● **WORK REQUIRED**
Could you set down the lines below, from the one containing "sales rep: Danuta Wieczorek -> HANNA PIETRZAK" through the final line, exactly as written?

::::

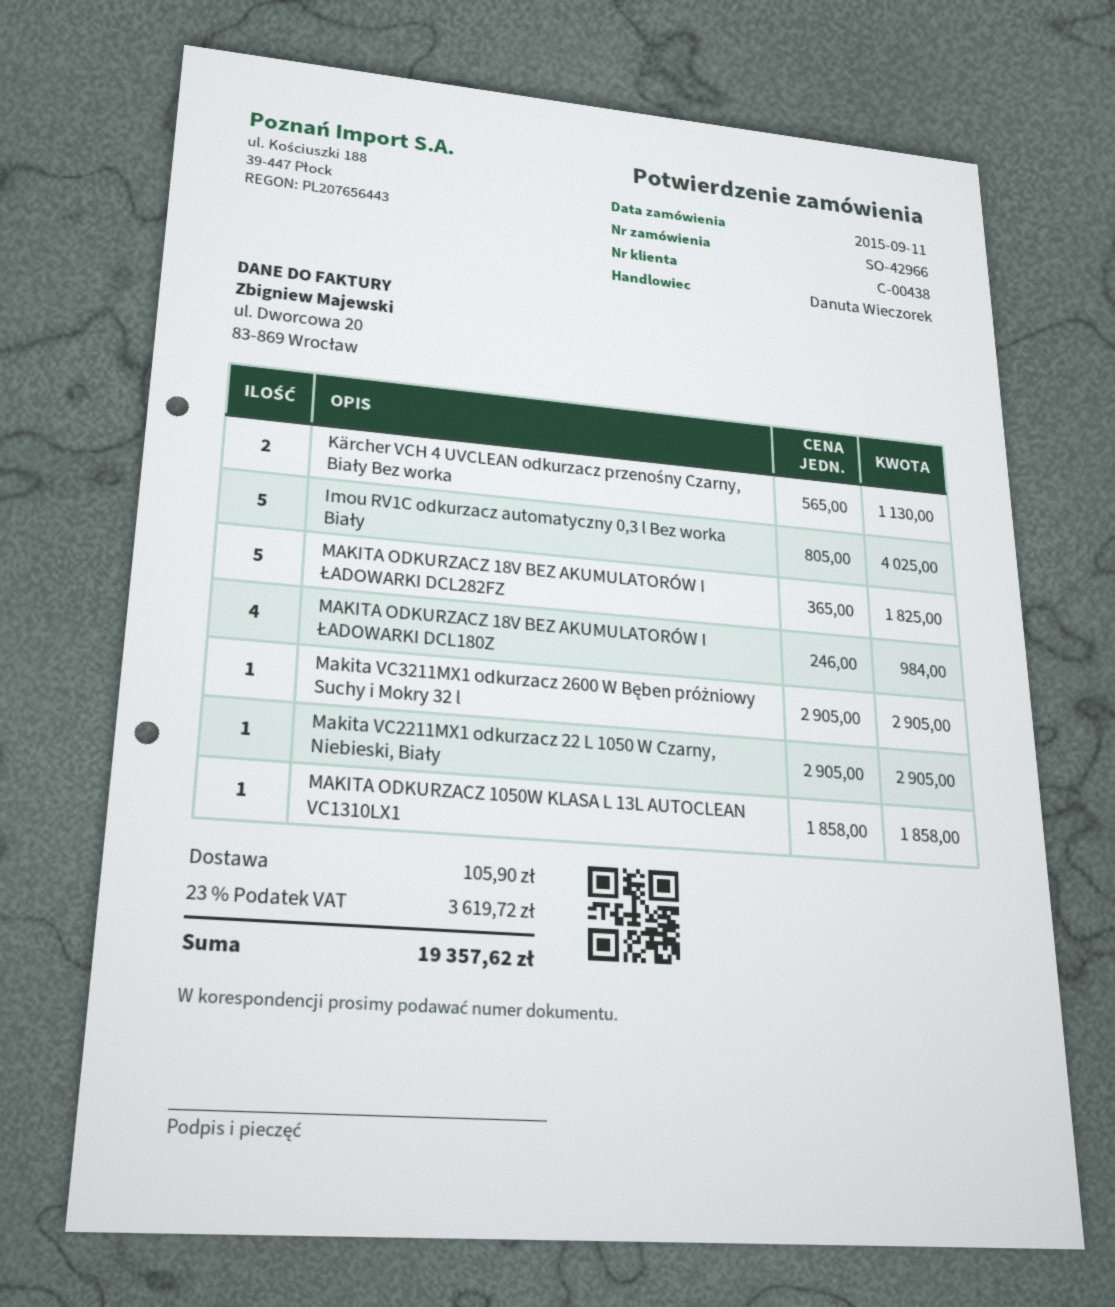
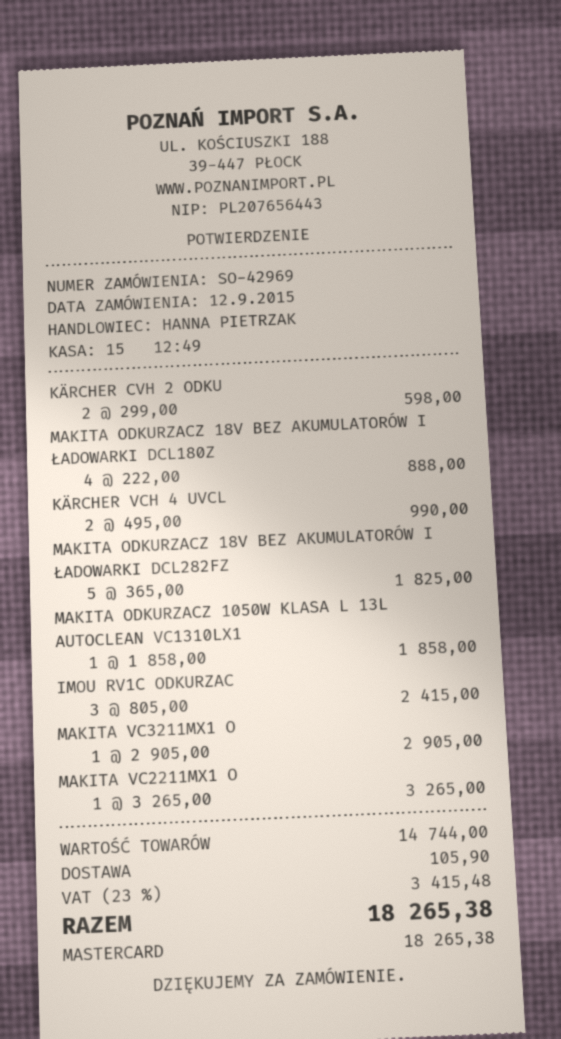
order number: SO-42966 -> SO-42969
order date: 2015-09-11 -> 2015-09-12
sales rep: Danuta Wieczorek -> HANNA PIETRZAK
Kärcher VCH 4 UVCLEAN odkurzacz przenośny Czarny, Biały Bez worka: 2 x 565.00 = 1130.00 -> 2 x 495.00 = 990.00
Imou RV1C odkurzacz automatyczny 0,3 l Bez worka Biały: 5 x 805.00 = 4025.00 -> 3 x 805.00 = 2415.00
MAKITA ODKURZACZ 18V BEZ AKUMULATORÓW I ŁADOWARKI DCL180Z: 4 x 246.00 = 984.00 -> 4 x 222.00 = 888.00
Makita VC2211MX1 odkurzacz 22 L 1050 W Czarny, Niebieski, Biały: 1 x 2905.00 = 2905.00 -> 1 x 3265.00 = 3265.00
KÄRCHER CVH 2 ODKU: none -> 2 x 299.00 = 598.00
tax: 23% = 3619.72 -> 23% = 3415.48
total: 19357.62 -> 18265.38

::::

● **RESPONSE**
sales rep: Danuta Wieczorek -> HANNA PIETRZAK
Kärcher VCH 4 UVCLEAN odkurzacz przenośny Czarny, Biały Bez worka: 2 x 565.00 = 1130.00 -> 2 x 495.00 = 990.00
Imou RV1C odkurzacz automatyczny 0,3 l Bez worka Biały: 5 x 805.00 = 4025.00 -> 3 x 805.00 = 2415.00
MAKITA ODKURZACZ 18V BEZ AKUMULATORÓW I ŁADOWARKI DCL180Z: 4 x 246.00 = 984.00 -> 4 x 222.00 = 888.00
Makita VC2211MX1 odkurzacz 22 L 1050 W Czarny, Niebieski, Biały: 1 x 2905.00 = 2905.00 -> 1 x 3265.00 = 3265.00
KÄRCHER CVH 2 ODKU: none -> 2 x 299.00 = 598.00
tax: 23% = 3619.72 -> 23% = 3415.48
total: 19357.62 -> 18265.38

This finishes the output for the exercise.